A vocação para a humanização, para ser mais no mundo, é muito mais do que a simples tomada de consciência, é o enfrentamento das situações-limites que desafiam o potencial de uma existência cada vez mais livre. A libertação do oprimido na visão de Paulo Freire confunde-se com a ação transformadora da realidade – a práxis – construção dialética do mundo e dos próprios sujeitos.

Em sua obra Pedagogia da Esperança, lançada em 1992, Paulo Freire relembra como elaborou a Pedagogia do Oprimido, que, curiosamente, revela como os homens se tornam. Artesanalmente, a partir de cartas, bilhetes, fichas e anotações que foram surgindo durante os quatro anos de seu trabalho, enquanto exilado no Chile, após alguns meses e com três capítulos escritos, ele se dá conta de que a obra não estava concluída. Como um artesão que precisa de cada teia tecida para compor a rede de sua existência, a materialização de suas idéias são representadas por uma sequência de obras escritas que revelam o amadurecimento da reflexão e da articulação com a prática. Podemos dizer que sua última obra publicada, Pedagogia da Autonomia é a culminância do seu exercício que aponta para uma história aberta ao futuro.

Com o prefácio do professor e seu grande amigo Ernani Maria Fiori, dividido em 4 capítulos de densidade argumentativa, Pedagogia do Oprimido influenciou militantes, intelectuais e pesquisadores ligados às ciências humanas e especialmente ao campo da Educação.
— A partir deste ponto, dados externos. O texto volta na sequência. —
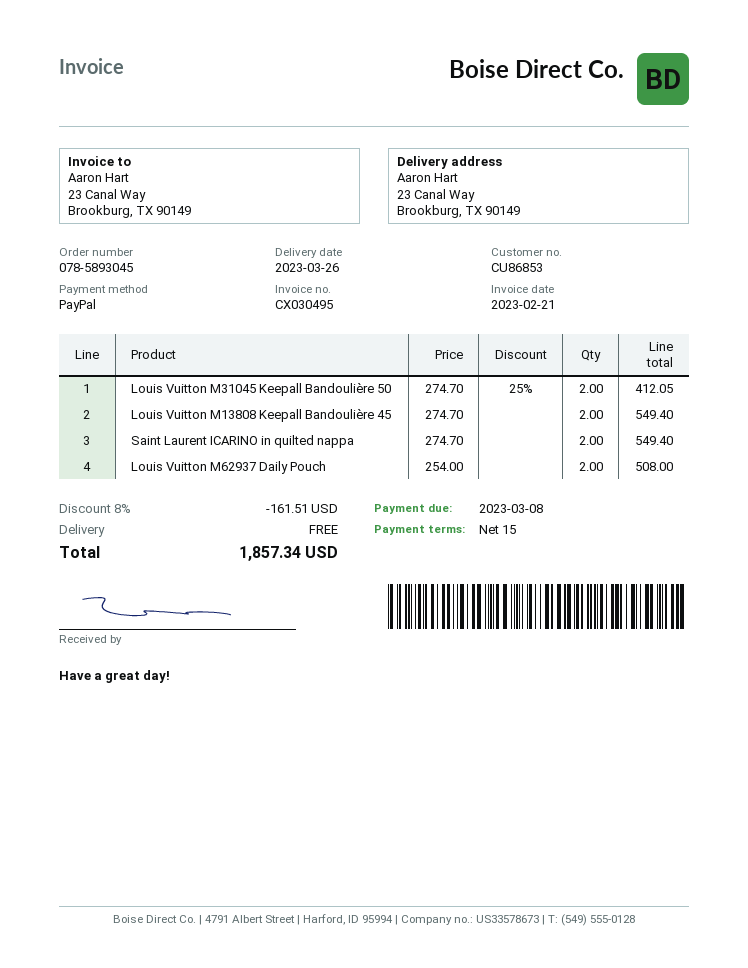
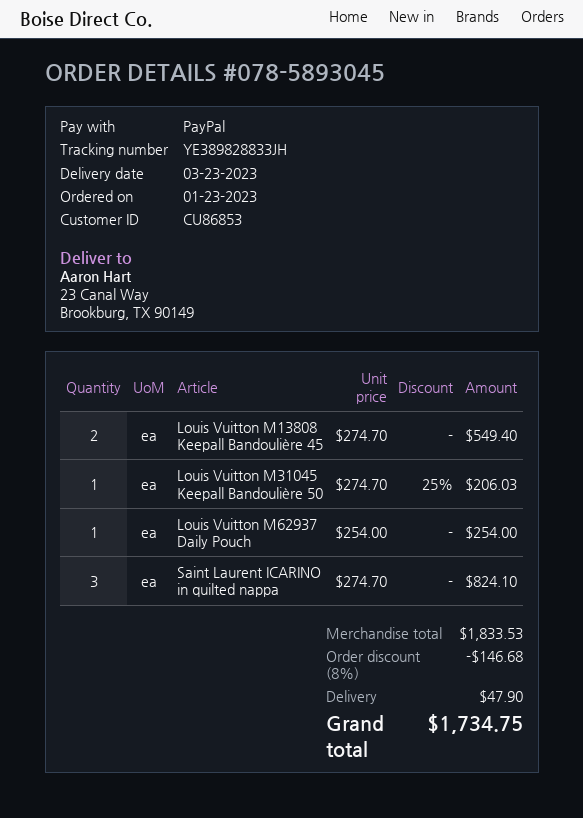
delivery date: 2023-03-26 -> 2023-03-23
Louis Vuitton M31045 Keepall Bandoulière 50: 2 x 274.70 - 25% = 412.05 -> 1 x 274.70 - 25% = 206.03
Saint Laurent ICARINO in quilted nappa: 2 x 274.70 = 549.40 -> 3 x 274.70 = 824.10
Louis Vuitton M62937 Daily Pouch: 2 x 254.00 = 508.00 -> 1 x 254.00 = 254.00
discount: 8% = 161.51 -> 8% = 146.68
shipping: 0.00 -> 47.90
total: 1857.34 -> 1734.75

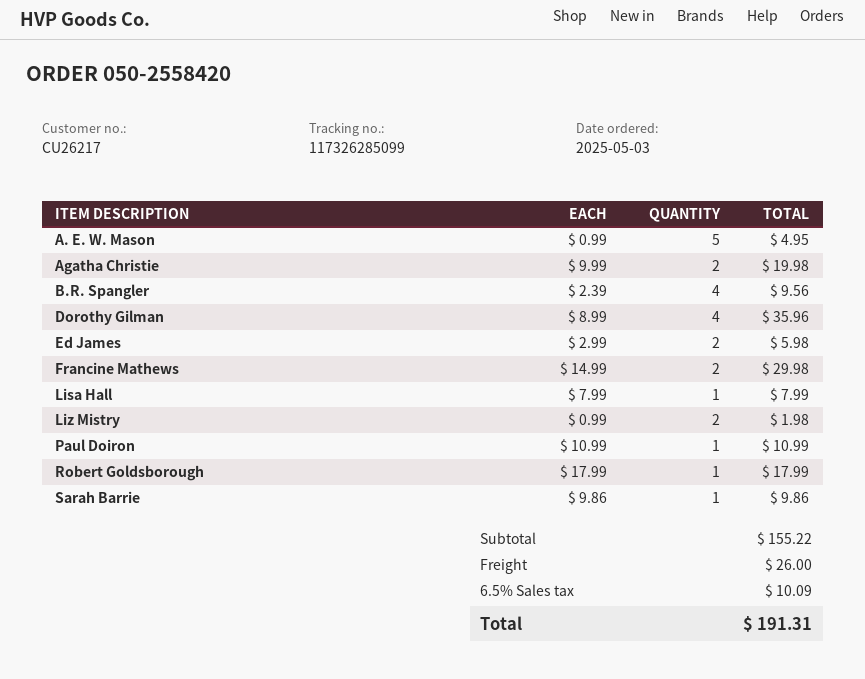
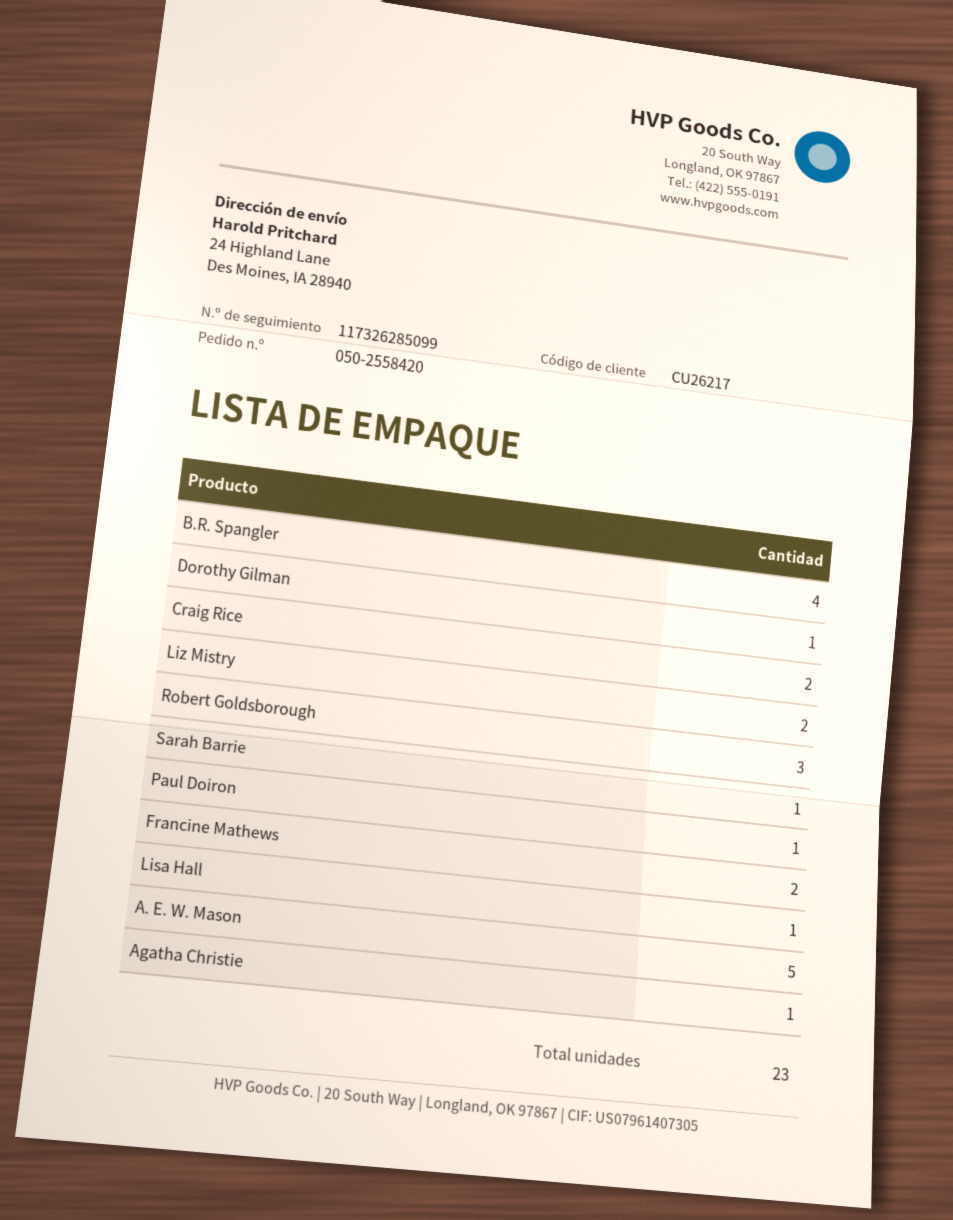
Agatha Christie: 2 -> 1
Dorothy Gilman: 4 -> 1
Ed James: 2 -> none
Robert Goldsborough: 1 -> 3
Craig Rice: none -> 2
Seu primeiro capítulo é a justificativa da obra

traduzida na urgência da superação da contradição opressor-oprimido, pois a violência dos opressores os faz também desumanos (p. 32), de modo que, esta superação só se dá quando: os oprimidos, ao buscarem recuperar sua humanidade, que é uma forma de criá-la, não se sentem idealistamente opressores, nem se tornam, de fato, opressores dos opressores, mas restauradores da humanidade em ambos.

No segundo capítulo são apresentadas as concepções divergentes de educação, a concepção bancária x a concepção libertadora e os princípios norteadores da sua práxis pedagógica.

Seu método, propriamente, constitui o terceiro capítulo, fundamentando e descrevendo as etapas de uma educação que problematiza e liberta e em que processo e fim são uma coisa só.

Enfim, o quarto capítulo atenta para as estratégias da ação antidialógica e para os rumos da ação dialógica que configura e instaura um novo mundo. E reitera todo o seu esforço para falar de algo, como o mesmo chamou, óbvio:

assim como o opressor para oprimir precisa de uma teoria da ação opressora, os oprimidos, para se libertarem, igualmente necessitam de uma teoria de sua ação. (p. 212).

E encerra sua obra dizendo:

Se nada ficar destas páginas, algo, pelo menos, esperamos que permaneça: nossa confiança no povo. Nossa fé nos homens e na criação de um mundo em que seja menos difícil amar. (p. 213).

Que a Pedagogia do Oprimido, tão rápido, tornado um clássico, construído no passado, mas ainda tão premente, não seja mais necessário amanhã, quando o ano zero da nova era, de fato, começar.

 

 

Referência:
FREIRE, Paulo. Pedagogia do Oprimido. Rio de Janeiro: Paz e Terra, 2005. (48ª reimpressão).

*Data original da publicação: 10 de setembro de 2011.